Beispiele gibt es längst auch im Pop. Bereits 2016 hat der mittlerweile bei Spotify angestellte KI-Experte François Pachet einen Song mit dem Titel „Daddy’s Car“ veröffentlicht, dessen Fundament von einer KI aus den Harmonien der Beatles gestrickt wurde. Dass der Markt bald mit stilecht von künstlicher Intelligenz improvisierten „neuen“ Alben von Bowie, Prince und Elvis geflutet wird, ist also durchaus vorstellbar.
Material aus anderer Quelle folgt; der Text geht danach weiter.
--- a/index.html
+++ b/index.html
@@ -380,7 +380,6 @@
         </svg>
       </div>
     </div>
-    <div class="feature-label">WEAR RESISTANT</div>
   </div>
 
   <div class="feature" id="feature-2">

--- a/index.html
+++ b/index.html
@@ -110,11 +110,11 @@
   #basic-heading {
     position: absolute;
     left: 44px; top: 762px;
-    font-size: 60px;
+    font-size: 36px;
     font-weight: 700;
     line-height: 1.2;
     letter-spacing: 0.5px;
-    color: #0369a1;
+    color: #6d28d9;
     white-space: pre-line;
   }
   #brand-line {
Das wirft eine Menge Fragen auf, etwa bei wem am Ende die Rechte liegen: dem Urheber des „Stils“, dem Programmierer oder gar der KI selbst. „Es wäre sogar denkbar, dass eine Band ihren Sound für eine KI-Software lizensiert, mit der der Nutzer dann Stücke komponieren kann. Eine Demokratisierung der kreativen Arbeitsmittel auf höchstem Niveau sozusagen“, sagt Baumann, der selbst Musiker ist.
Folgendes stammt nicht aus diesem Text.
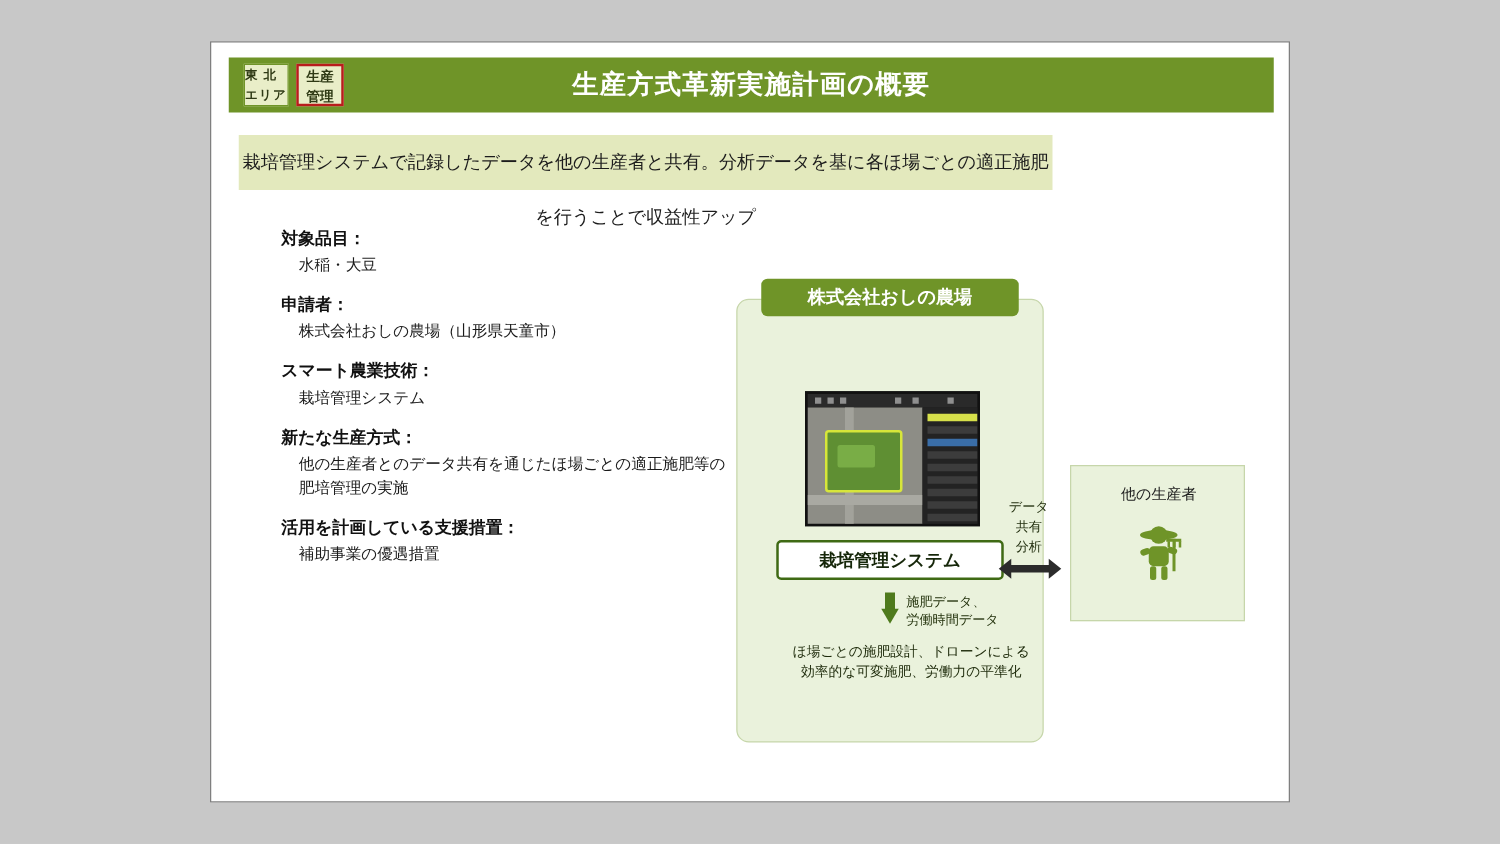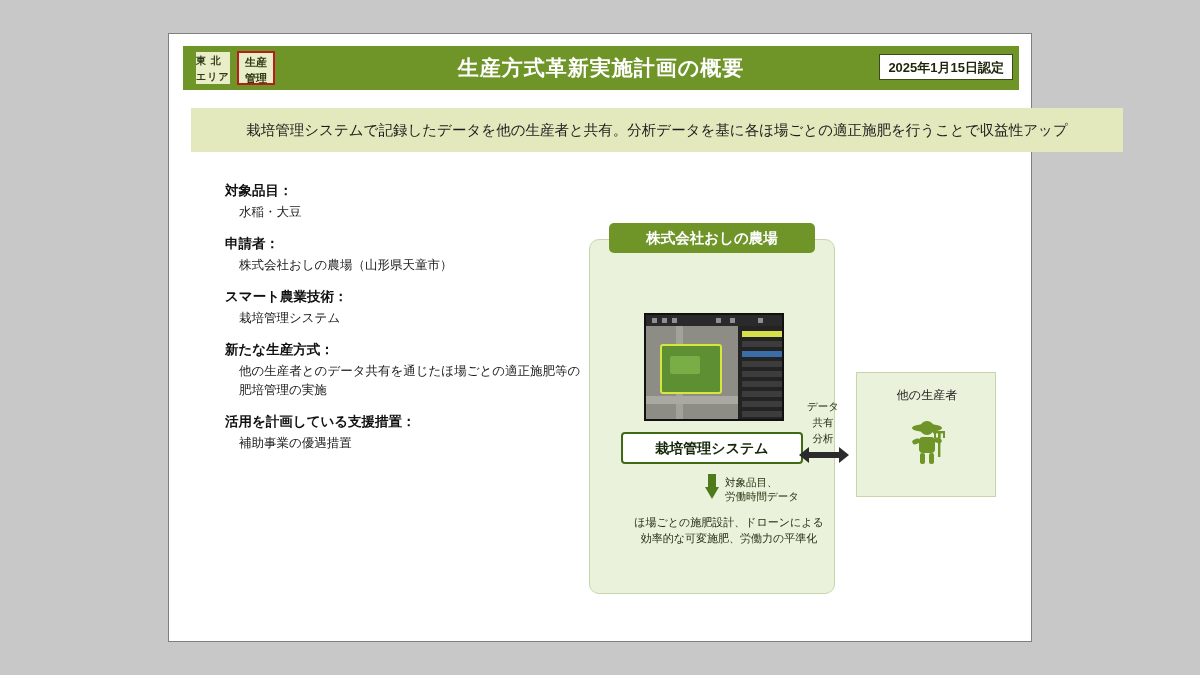--- a/index.html
+++ b/index.html
@@ -388,7 +388,6 @@
         <span>生産</span>
         <span>管理</span>
       </div>
-      <div class="date-badge">2025年1月15日認定</div>
     </div>
 
     <div class="lead">栽培管理システムで記録したデータを他の生産者と共有。分析データを基に各ほ場ごとの適正施肥を行うことで収益性アップ</div>

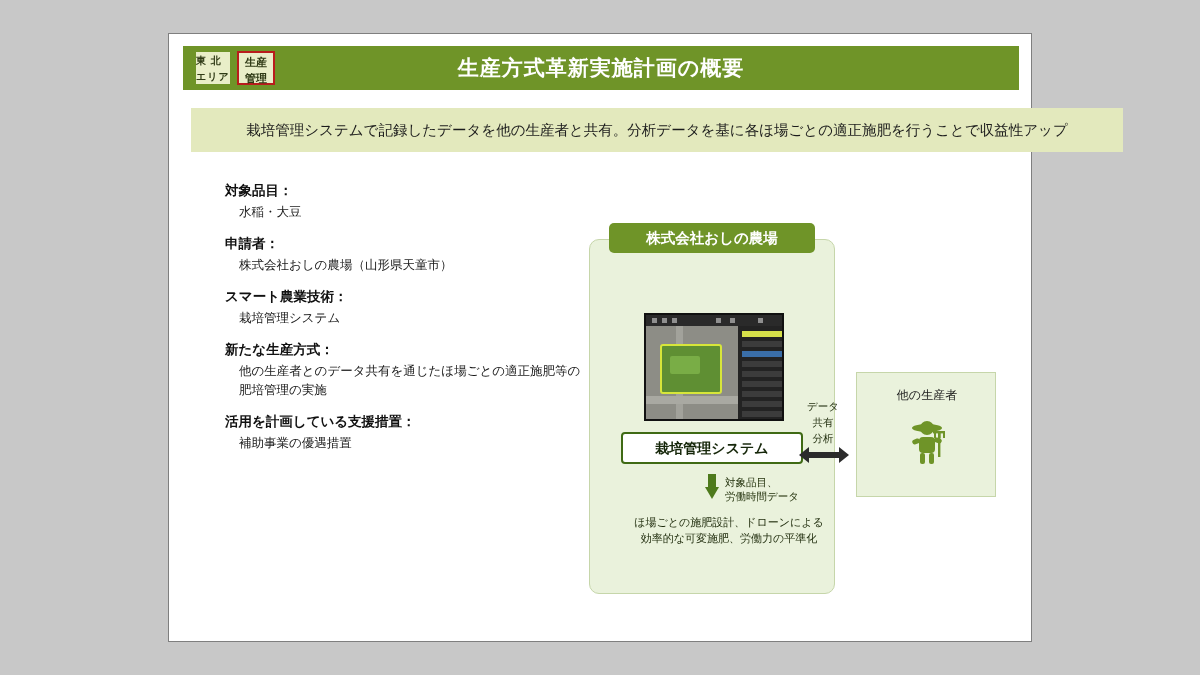--- a/index.html
+++ b/index.html
@@ -105,7 +105,7 @@
     position: absolute;
     left: 22px;
     top: 74px;
-    width: 932px;
+    width: 651px;
     height: 44px;
     background: #e3e9bd;
     color: #1c1c1c;

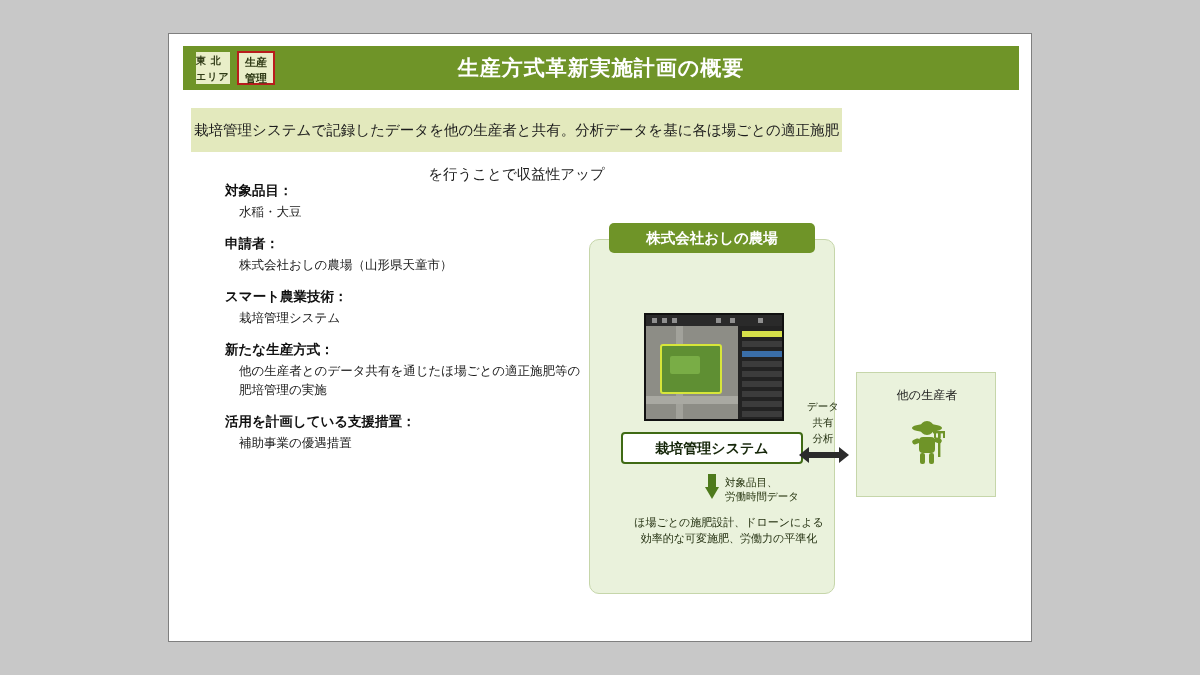--- a/index.html
+++ b/index.html
@@ -452,7 +452,7 @@
       <div class="shaft"></div>
       <div class="head"></div>
     </div>
-    <div class="flow-note" style="white-space: pre-line;">対象品目、
+    <div class="flow-note" style="white-space: pre-line;">施肥データ、
 労働時間データ</div>
 
     <div class="panel-foot" style="white-space: pre-line;">ほ場ごとの施肥設計、ドローンによる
Gute Kandidaten dafür wären wahrscheinlich die Hipster von Bilderbuch. Die Band aus Österreich kündigte unlängst in einigen Interviews zu ihren beiden neuen Alben an, womöglich bald eine Single herausbringen zu wollen, die von einer KI aus älterem Material errechnet wurde. Falls das Ergebnis dann „supergeil“ werde, wäre das wahrscheinlich „erst mal extrem schwierig für uns“, befürchtet Sänger Maurice Ernst – der Computer könnte ohne die Band weitermachen. Die „Marke Bilderbuch“ wäre damit vollendet. „Das ist ein schräger Gedanke, aber man muss ihn ernst nehmen.
Ein neues Tool
Statt hinzuschmeißen könne man die KI aber auch einfach als Werkzeug begreifen, sagt Filmkomponist Lucas Cantor. Für ihn sei das Brainstorming und Bälle zuspielen nicht unähnlich abgelaufen wie mit einem menschlichen Kollegen – „Mit dem Unterschied, dass die KI nie müde wurde oder mies gelaunt Ideen abschmettert hat“. Die Stärke der Technik bestehe momentan vor allem darin, Massendaten schnell und effizient auszuwerten, sagt Baumann. Wie bei Autotune oder dem Sampling im HipHop könne sie in den Händen kreativer Menschen ganz neue Möglichkeiten eröffnen. „Man kann mit der KI stilistische Querverbindungen herstellen, auf die man selbst nie gekommen wäre. Man kann mit ihr spielen um aus einem kreativen Loch herauszufinden oder sie auch nur zur eigenen Profilierung nutzen, um zu zeigen, was für ein moderner Künstler man ist.“
Dass eine KI einem eigenen Willen folgend selbstständig kreativ tätig wird, kann Baumann sich nicht vorstellen. Dafür hat sie aber das Potential etwas zu kreieren, nach dem übersättigte Hörer und auch Musikjournalisten gieren: den heißesten Scheiß der Stunde.